Some ISOs are addressing these issues, building web-based menu ordering systems for their restaurant clients. Impact Pay System developed a free online ordering service it calls Bites, specifically for restaurant clients in rural Fayette County, Tenn. "We created this to help restaurants continue to be operational," said Dee Karawadra, Impact's president. "We wanted to make sure that rural restaurants have a way to do online ordering." I suspect other ISOs are taking similar actions.
Not surprisingly, grocers also are seeing surges in online ordering. Downloads of Walmart's Instacart grocery app saw a 218 percent spike on March 29 compared to the same day in 2019, the company reported.
It's not just online food orders that will grow in this new environment. Online ordering for delivery and/or pickup can work in numerous verticals, and will probably continue gaining traction in the retail payments space even after current business closures and stay-at-home orders are lifted.
Let's face it: a significant number of small businesses are slow to change. If the current situation has taught us anything, it's that not having an online presence is the kiss of death. I, like everyone else, hope and pray the coronavirus pandemic is short-lived and that the economy will rev up soon. But the reality is that there may be another pandemic in our times. If and when that happens are great unknowns.

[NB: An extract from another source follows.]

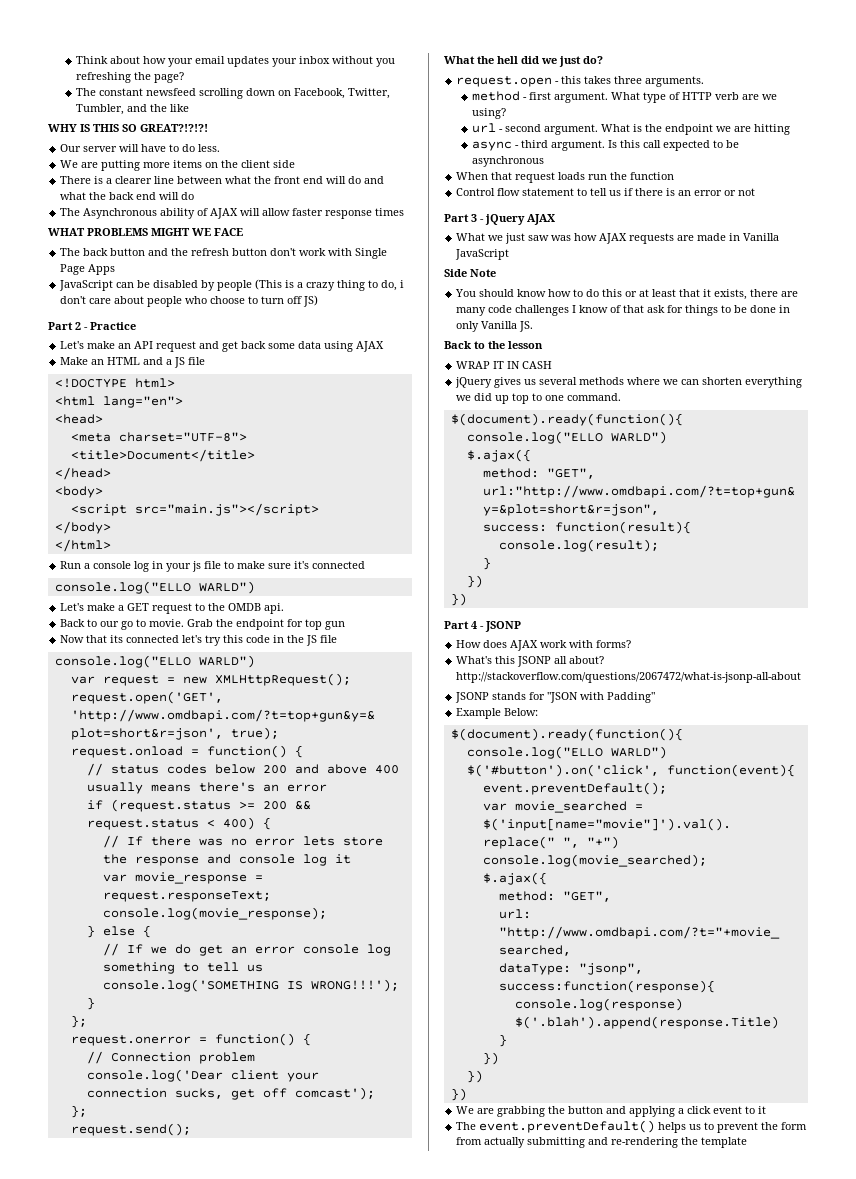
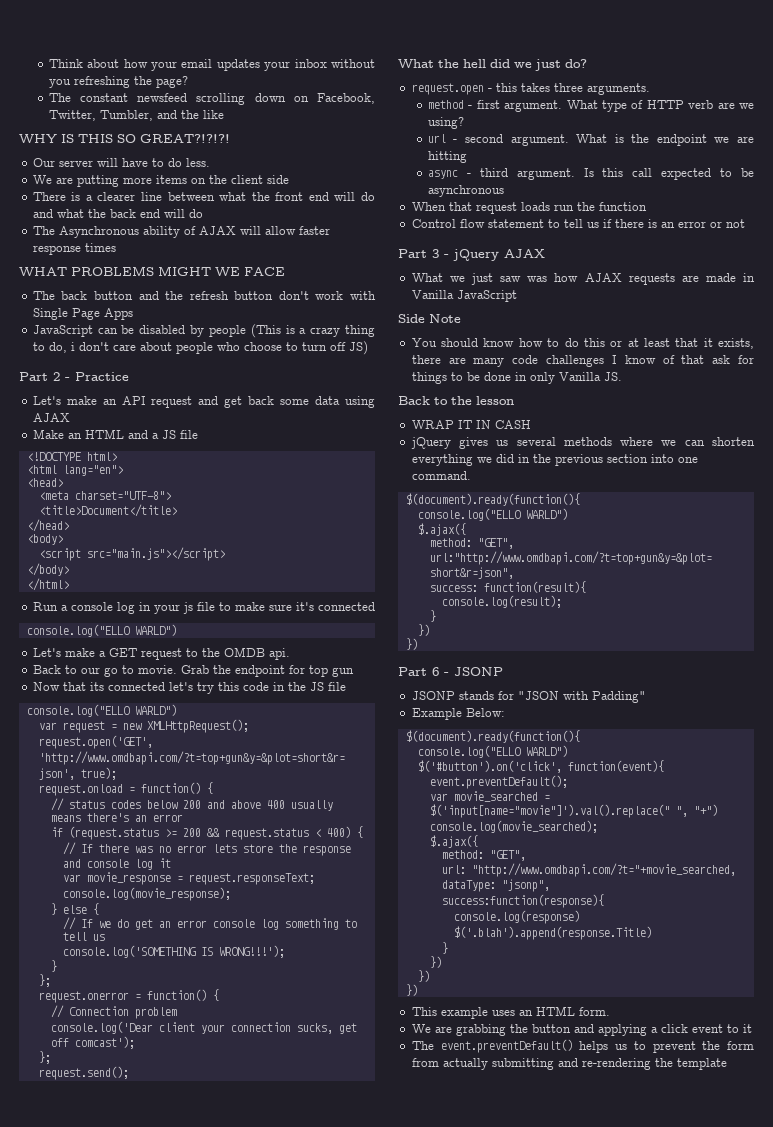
[495,393,543,404] up top to -> [517,454,674,466] in the previous section into
[471,621,477,629] 4 -> [432,667,439,676] 6
[456,640,632,651] [456,656,605,667] [456,672,802,683] // How does AJAX work with forms? // What's this JSONP all about? http://stackoverflow.com/questions/2067472/what-is-jsonp-all-about -> (503, 671) none
(467, 1094) none -> [411,1006,610,1019] // This example uses an HTML form.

Which brings me to another potential bright spot to come out of all this: contactless payments may finally come of age. The European Banking Authority in March urged payment services providers to make more contactless payment options available to consumers in the European Union in light of "the exceptional circumstances caused by the spread of COVID-19 across the globe." The EBA also urged PSPs to raise transaction ceilings for contactless payments to 50 Euros (or about $55), as allowed under EU rules.
While there is little definitive information that COVID-19 can be spread through currency, the news agency Reuters reported that some European merchants are refusing to handle cash, encouraging contactless payments instead. Contactless payments can be completed using a mobile device (think Apple Pay or Samsung Pay) or a credit/debit card with an imbedded NFC chip.
The concept has been catching on in a lot of countries, though not so much in the United States. Visa claims that 48 percent of in-person transactions (outside the United States) now are contactless.
The U.S. numbers are certain to change. All of the leading card issuers (American Express, Bank of America, Capital One, Chase, Citi, Discover and Wells Fargo) have or are in the process of issuing contactless cards to their vast portfolios. And at least one major retailer – Costco – has contactless terminals in place for consumers with its co-branded credit cards (issued by Citi) to use the contactless feature.
I can't help but think a lot of Americans are now weary of using PIN pads that countless others have used before them, and will embrace contactless cards more enthusiastically than they have the various mobile pays, even after the pandemic passes. We live in difficult times. But it's important to remember that no one is alone – we're all in this together. And while change can be difficult, particularly when thrust upon us, payments professionals are a resourceful and resilient lot.